Let’s see how the rabbi puts it:

Tantura was an Arab village on the Mediterranean, north of Caesarea. The film details the work of Theodore Katz, who, when he was a graduate student at the University of Haifa, wrote a master’s thesis on the conquest of the village during the War of Independence. He interviewed surviving members of the Alexandroni Brigade which carried out the operation. They described horrific scenes of forced evictions, wanton slaughter and looting that had been covered up for years, including evidence of a mass grave of Palestinians near a beach now popular with Israelis. When this academic document became public, Katz was vilified. Many of the witnesses retracted their statements. It was too lurid a story to be accepted as true.

Such episodes pose a cognitive moral problem for those inculcated with the myth of Zionist righteousness and heroism. Rosenbloom:

The film is revelatory and haunting. It deals with the cover-up, lack of transparency, and outright denial of a tragedy of war. It conflicts with what most of us learned about the establishment of the Jewish state. We were taught that Israel was a “land without a people for a people without a land.” But there were many thriving Arab towns and villages with generations of history, just like Tantura. We were told that Israelis urged Arabs to remain, but they chose to leave at the behest of attacking Arab armies. But like Tantura, Arab residents were driven out of numerous villages by the conquering Israeli force.

So, let me summarize in less cautious words: There was, after all, an ethnic cleansing campaign. It wasn’t an empty land, and it had to be largely emptied of the indigenous Palestinian population so as to facilitate the creating of a Jewish majority.

Or as Israeli historian Benny Morris put it (in “The Birth of the Palestinian Refugee Problem Revisited”):

Transfer was inevitable and inbuilt in Zionism – because it sought to transform a land which was ‘Arab’ into a Jewish state and a Jewish state could not have arisen without a major displacement of Arab population.

If you’re a Zionist like Rosenbloom who simply loves Israel and the idea of a Jewish homeland, that whole logic creates a problem, if you also seek to be a liberal. If you’re Benny Morris, you can go all out and suggest that David Ben-Gurion should have done a more thorough ethnic cleansing and solved the problem for good. But Rosenbloom is certainly not there. He wants to live with this history and justify it somehow.

Because this history is not over. The Palestinian refugees have been denied return, and it’s still the same goal today as it was then: maintain the Jewish majority at all costs.

So, how do you square the circle?

Rosenbloom decides to relegate it to an idea of a sinful past that is largely over:

Do revelations like these delegitimize the State of Israel? Do they call into question its right to exist? While there are many who have come to this conclusion, and troubled as I am by Tantura and the growing awareness of other stories like it, and though I am dismayed by the coverup, I have come to a different conclusion. I believe that every nation state has both a sacred myth of how it came into being, and a reality that is often dissonant and includes violence against the native population.
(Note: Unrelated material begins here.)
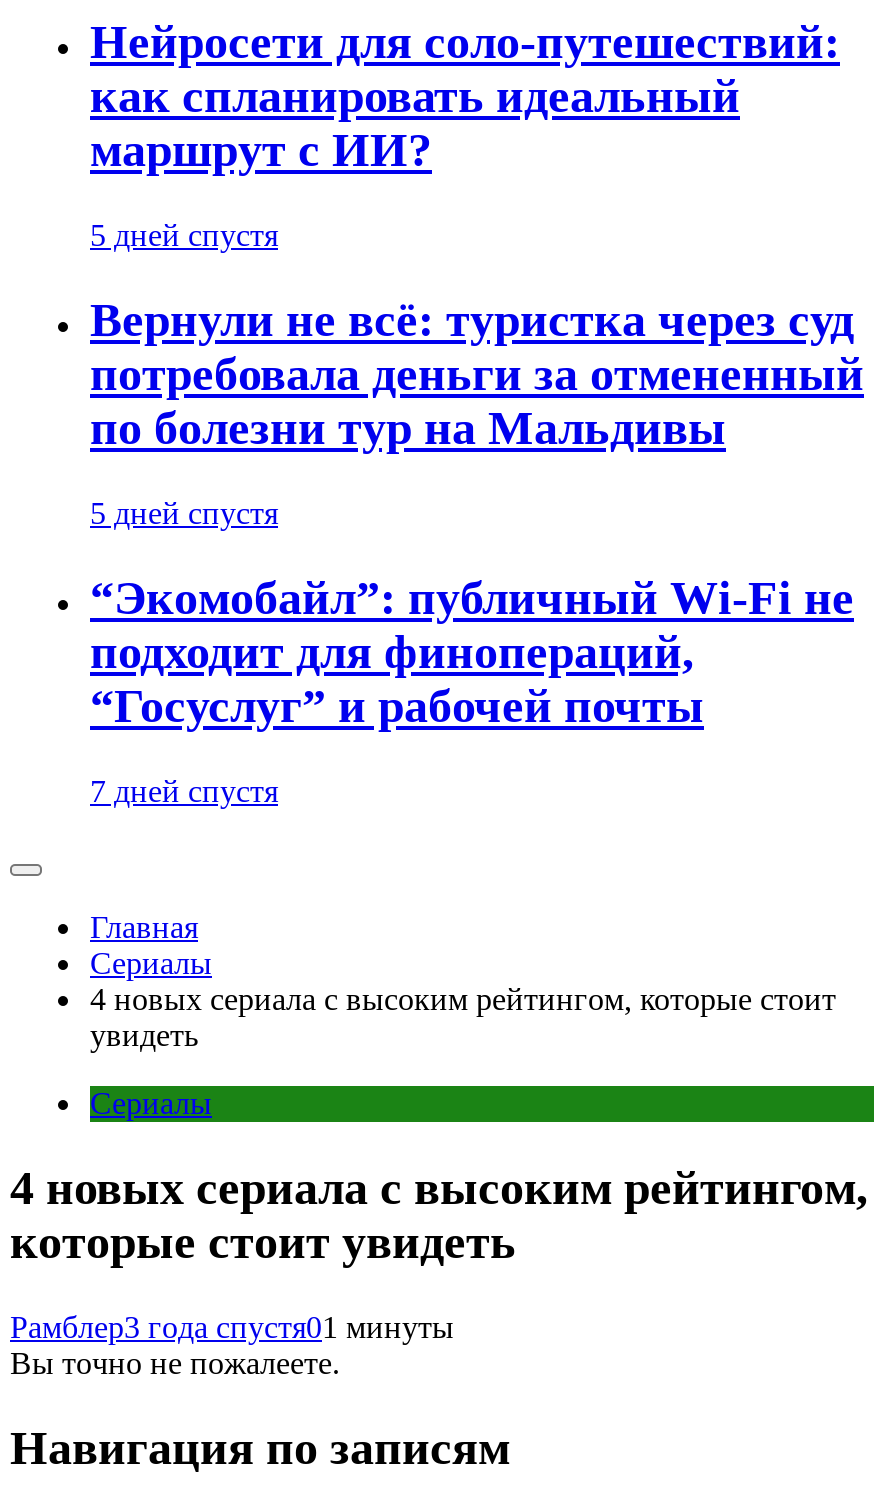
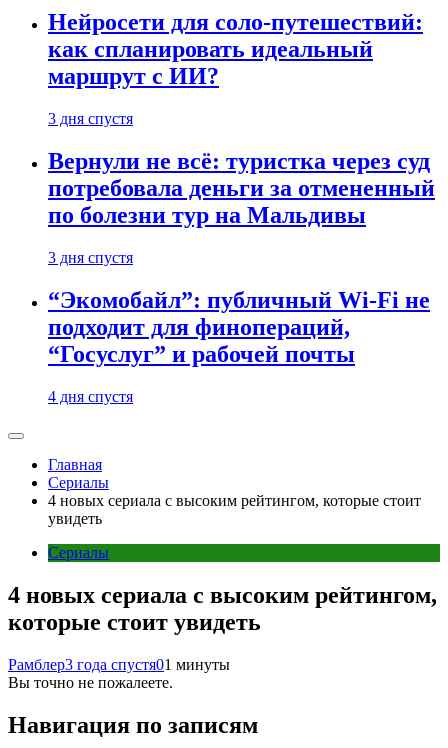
[90,219,278,253] 5 дней спустя -> [48,110,133,127] 3 дня спустя
[90,496,278,530] 5 дней спустя -> [48,249,133,266] 3 дня спустя
[90,774,278,808] 7 дней спустя -> [48,388,133,405] 4 дня спустя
War and conquest are the realities of how nation states have always been created. Battles over land probably go back to the earliest human civilizations and even pre-history.

For me, the key issue is not how a nation was founded, but how it sustains itself, how it treats all of its inhabitants, and how it strives to live up to the ideals enshrined in its sacred myth. Or fails. How it owns up to its past. Or doesn’t.

This is what I find particularly challenging.

So, let’s answer the rabbi’s questions: How does Israel sustain itself? How does it treat all of its inhabitants (not least its occupied, besieged and expelled inhabitants)?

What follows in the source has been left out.